Version comparison data
- Opening Delimiter -

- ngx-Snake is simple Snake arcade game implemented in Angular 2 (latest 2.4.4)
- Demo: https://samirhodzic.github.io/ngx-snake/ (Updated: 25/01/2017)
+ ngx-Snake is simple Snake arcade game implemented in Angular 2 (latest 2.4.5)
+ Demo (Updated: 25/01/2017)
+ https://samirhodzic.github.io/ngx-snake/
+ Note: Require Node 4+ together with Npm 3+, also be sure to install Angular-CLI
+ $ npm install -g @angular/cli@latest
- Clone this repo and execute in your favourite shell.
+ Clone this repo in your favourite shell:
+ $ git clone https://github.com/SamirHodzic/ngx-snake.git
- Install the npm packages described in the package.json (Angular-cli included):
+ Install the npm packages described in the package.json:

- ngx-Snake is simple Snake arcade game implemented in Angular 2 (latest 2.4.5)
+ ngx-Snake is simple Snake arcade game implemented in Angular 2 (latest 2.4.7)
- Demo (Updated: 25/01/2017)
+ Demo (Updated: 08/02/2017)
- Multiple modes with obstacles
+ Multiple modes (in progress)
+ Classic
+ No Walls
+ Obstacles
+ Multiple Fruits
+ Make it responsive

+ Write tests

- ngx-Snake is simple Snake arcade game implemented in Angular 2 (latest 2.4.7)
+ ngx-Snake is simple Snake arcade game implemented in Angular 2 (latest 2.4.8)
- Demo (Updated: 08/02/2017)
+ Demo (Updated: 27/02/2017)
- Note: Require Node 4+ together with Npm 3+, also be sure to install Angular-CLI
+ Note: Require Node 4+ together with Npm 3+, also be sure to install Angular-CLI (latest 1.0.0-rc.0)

- Closing Delimiter -

### Task requirements
Output the lines from the one with "Make it responsive" through the end of the records above, exactly, including both ends, and nothing besides.

### Response to the exercise
+ Make it responsive

+ Write tests

- ngx-Snake is simple Snake arcade game implemented in Angular 2 (latest 2.4.7)
+ ngx-Snake is simple Snake arcade game implemented in Angular 2 (latest 2.4.8)
- Demo (Updated: 08/02/2017)
+ Demo (Updated: 27/02/2017)
- Note: Require Node 4+ together with Npm 3+, also be sure to install Angular-CLI
+ Note: Require Node 4+ together with Npm 3+, also be sure to install Angular-CLI (latest 1.0.0-rc.0)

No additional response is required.